I suspect the critical difference between this & the SIGCOMM
tests is that in this test all the hosts run at a fixed
frequency.  That makes the system organize itself for best-case
performance at loads <100% and worst-case performance at loads
>100% with a sharp transition between the two regimes.

The self-organization works likes this:  Say you were doing the
test with two hosts, P & Q and running at 100%.  I.e., each host
generates a packet then delays one packet time.  On the first
packet from each host, there are two possibilities: it doesn't
collide with the other guy or it does.  If there's no collision
on the first packet, there will never be one since the two hosts
are running at the same frequency but 180 deg. out of phase.
So, say there's a collision and P defers.  Eventually P will
find a time slot for its packet.  The only free time slots are
Q's delay slots so the start of P's packet will be the end of
Q's and the end of P's packet will coincide with the start of
Q's next packet.  Since the delay starts at transmit done, P
will be in its delay loop while Q is sending and, thus, the two
are now running 180 deg. out of phase & we're back to the first
case.  I.e., the first collision corrects the phases so it's the
only collision.  Since we only measure average delay over many
iterations, we never see that one collision in the average & it
looks like the delay is constant and minimum.

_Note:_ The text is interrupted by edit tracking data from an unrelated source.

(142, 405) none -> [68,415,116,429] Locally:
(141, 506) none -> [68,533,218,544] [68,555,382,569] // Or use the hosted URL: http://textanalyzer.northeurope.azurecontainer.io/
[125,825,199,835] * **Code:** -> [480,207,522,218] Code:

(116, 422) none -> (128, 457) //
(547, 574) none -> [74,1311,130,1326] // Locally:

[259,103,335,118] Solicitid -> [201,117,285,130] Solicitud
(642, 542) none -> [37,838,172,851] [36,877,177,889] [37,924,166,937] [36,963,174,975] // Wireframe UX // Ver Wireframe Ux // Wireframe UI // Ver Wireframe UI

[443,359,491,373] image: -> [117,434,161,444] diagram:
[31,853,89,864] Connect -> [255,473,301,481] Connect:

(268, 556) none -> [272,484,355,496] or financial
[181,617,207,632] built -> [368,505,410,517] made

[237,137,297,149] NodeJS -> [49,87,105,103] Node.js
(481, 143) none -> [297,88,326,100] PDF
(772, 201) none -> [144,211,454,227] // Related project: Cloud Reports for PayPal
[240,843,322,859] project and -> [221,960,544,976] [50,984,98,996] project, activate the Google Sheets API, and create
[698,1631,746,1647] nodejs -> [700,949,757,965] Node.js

It's probably obvious that the above mechanism works for any
fixed number of hosts and any frequency (i.e., any value of S
and D).  In fact it works even if S and D are different for
every host, just as long as they're fixed.  The easiest way for
me to see this is to picture a collisions as a "force" acting on
the packets.  If two or more packets overlap, this force pushes
them apart; if they don't overlap, there's no force.  As long as
there's nothing else that can change the relative phase of the
packets (e.g., no randomness), you have to end up with none of
the packets overlapped (if this is possible, e.g., as long as
the load is <100%).  So, seeing a constant, minimum delay at low
loads isn't much more surprising than dropping a handfull of
sand in a glass then noticing that, after everything stops moving,
no grain is inside any other and they're all touching.  (An even
closer analogy is to note that this mechanism is exactly the way
you make a laser: fix the frequency (via an external "pump")
then let mutual interference effects rearrange the phases so
everything's coherent.)

The only change I'd expect as you vary S & D would be in the
length of the turn-on transient -- the time & collisions it
takes the system to rearrange itself so nothing touches.  My
guess is this would be longest if all the S's & D's are
different and mutually relatively prime.  (I used to know how
to calculate this -- it's just a Gibbs ensemble & we want
to maximize Z, the sum-over-states.  But, I haven't done that
for years and my intuition is rapidly fading.)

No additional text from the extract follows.